Avete mai provato a camminare in un prato? È un brulichio di vita, un microcosmo fragile e affascinante, un ecosistema dove tutto è connesso e dove qualsiasi alterazione va a discapito di un equilibrio che si è faticosamente stabilito. Già, perché un prato è molto di più che un centinaio di migliaia di fili d’erba; è un ecosistema dove tutto è collegato. Un prato incolto sono piante, erbe, insetti, alberi e arbusti, nidi e rifugi per roditori, uccelli, piccoli e grandi mammiferi, acque affioranti e profonde, fiori e api, sostanza organica e lombrichi… e che altro… vite connesse tra di loro, da tutelare e preservare. Perciò quando si distrugge un prato si distrugge un ecosistema.
Varese dovrebbe farsi garante non solo di preservare i propri giardini storici – e anche qui: o non lo fa (vedi Villa Augusta ) o lo fa male –, ma anche di tutelare gli incolti che si spingono nel centro città.
È così difficile comprendere come qualsiasi tipo di costruzione che va a cementificare – e quindi impermeabilizzare – un’area naturale, va parimenti a modificare la quantità di acqua piovana che può raggiungere la falda freatica? Non lamentiamoci dunque se in estate i nostri rubinetti rimangono a secco o se il Vellone esonda al primo acquazzone estivo. Tra le cause della penuria di acqua o delle alluvioni vi è anche la trasformazione dei prati in alberghi, capannoni e McDonald’s.
Tant’è che in Olanda – nazione certo dove l’acqua non scarseggia, ma che ne fa un uso previdente – gli standard urbanistici impongono la costruzione di costosi ma necessari serbatoi sotterranei, di eguale superficie dell’edificato, per la raccolta e la reimmissione al terreno dell’acqua piovana non più in grado di percolare nel suolo.
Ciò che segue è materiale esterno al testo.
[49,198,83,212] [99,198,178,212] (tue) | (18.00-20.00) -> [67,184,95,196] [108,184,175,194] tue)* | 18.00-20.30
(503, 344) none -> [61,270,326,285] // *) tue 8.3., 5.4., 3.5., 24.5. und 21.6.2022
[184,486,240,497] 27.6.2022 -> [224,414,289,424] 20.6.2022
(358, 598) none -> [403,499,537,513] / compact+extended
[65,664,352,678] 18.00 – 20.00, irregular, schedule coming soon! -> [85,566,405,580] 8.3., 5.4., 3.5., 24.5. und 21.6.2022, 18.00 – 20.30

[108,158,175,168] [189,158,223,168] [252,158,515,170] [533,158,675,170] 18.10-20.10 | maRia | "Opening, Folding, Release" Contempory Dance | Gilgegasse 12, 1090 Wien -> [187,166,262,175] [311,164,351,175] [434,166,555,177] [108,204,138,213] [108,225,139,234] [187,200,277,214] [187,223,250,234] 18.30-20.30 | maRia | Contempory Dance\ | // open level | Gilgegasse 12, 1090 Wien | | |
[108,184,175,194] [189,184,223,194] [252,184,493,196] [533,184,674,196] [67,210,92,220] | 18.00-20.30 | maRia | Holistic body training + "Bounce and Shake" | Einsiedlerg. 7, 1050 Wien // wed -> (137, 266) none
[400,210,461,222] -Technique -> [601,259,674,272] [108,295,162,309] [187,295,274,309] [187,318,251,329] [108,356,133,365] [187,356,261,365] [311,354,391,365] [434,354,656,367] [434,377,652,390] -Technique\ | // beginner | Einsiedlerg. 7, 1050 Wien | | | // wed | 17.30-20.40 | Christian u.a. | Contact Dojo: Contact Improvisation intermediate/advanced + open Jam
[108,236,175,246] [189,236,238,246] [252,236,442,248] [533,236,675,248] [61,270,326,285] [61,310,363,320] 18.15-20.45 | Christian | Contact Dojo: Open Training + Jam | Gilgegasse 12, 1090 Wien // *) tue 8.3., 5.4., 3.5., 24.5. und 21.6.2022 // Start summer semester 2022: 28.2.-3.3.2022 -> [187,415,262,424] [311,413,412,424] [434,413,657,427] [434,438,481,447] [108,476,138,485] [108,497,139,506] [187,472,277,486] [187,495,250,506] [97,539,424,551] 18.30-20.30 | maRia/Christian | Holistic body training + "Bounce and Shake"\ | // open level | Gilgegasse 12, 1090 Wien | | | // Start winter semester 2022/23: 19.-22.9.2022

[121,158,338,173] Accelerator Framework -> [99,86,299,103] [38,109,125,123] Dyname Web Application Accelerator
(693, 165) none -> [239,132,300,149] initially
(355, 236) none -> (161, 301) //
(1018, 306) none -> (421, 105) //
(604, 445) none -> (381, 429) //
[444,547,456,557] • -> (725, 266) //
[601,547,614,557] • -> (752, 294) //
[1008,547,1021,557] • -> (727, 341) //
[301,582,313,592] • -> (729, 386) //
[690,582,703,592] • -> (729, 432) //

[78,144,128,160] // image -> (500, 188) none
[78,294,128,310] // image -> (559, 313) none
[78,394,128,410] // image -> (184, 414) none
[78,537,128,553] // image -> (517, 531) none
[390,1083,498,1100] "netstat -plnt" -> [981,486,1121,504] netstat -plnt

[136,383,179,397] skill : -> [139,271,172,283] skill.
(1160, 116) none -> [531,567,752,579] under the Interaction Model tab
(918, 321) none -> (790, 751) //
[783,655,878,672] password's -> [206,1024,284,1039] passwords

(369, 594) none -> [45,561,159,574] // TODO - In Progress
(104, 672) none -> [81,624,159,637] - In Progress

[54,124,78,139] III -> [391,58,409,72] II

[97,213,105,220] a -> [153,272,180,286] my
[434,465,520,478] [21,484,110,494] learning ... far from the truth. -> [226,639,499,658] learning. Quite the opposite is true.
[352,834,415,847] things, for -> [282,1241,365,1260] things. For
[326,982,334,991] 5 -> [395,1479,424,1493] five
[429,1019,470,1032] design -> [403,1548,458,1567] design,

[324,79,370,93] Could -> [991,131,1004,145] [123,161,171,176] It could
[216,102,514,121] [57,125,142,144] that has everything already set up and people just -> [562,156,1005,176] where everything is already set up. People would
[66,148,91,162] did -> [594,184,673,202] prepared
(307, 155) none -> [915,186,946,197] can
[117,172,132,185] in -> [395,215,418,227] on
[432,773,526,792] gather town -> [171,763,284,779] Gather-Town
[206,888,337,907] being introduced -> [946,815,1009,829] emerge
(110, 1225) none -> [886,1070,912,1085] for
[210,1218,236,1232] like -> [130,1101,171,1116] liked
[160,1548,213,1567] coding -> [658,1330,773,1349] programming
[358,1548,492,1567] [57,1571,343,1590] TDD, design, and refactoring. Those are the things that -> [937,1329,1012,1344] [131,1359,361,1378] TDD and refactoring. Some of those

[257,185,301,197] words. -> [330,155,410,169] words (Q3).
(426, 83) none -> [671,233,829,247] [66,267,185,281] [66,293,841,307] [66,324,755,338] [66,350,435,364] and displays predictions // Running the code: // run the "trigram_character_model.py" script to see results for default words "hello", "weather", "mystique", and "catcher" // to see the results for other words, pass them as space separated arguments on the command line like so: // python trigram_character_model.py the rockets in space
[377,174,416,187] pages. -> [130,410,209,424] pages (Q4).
Mi piange il cuore a vedere queste biodiversità che scompaiono; inorridisco ogni volta che passo a Masnago e vedo le montagne di terra scavate, sventrare un prato e una palude sulla quale un tempo si pattinava. Mi chiedo: quando verrà il turno delle balze inerbite del Truno a lato di via Campigli, dei prati a Bizzozero nel Parco Sud per fare posto al nuovo carcere, della campagna di via dei Boderi o dello sconfinato “pratone” alla sommità di via Bicocca a Sant’Ambrogio?
“Eh no, non so / non so perché / perché continuano a costruire / e non lasciano l’erba / non lasciano l’erba / non lasciano l’erba/…”. Possibile sia così difficile capire?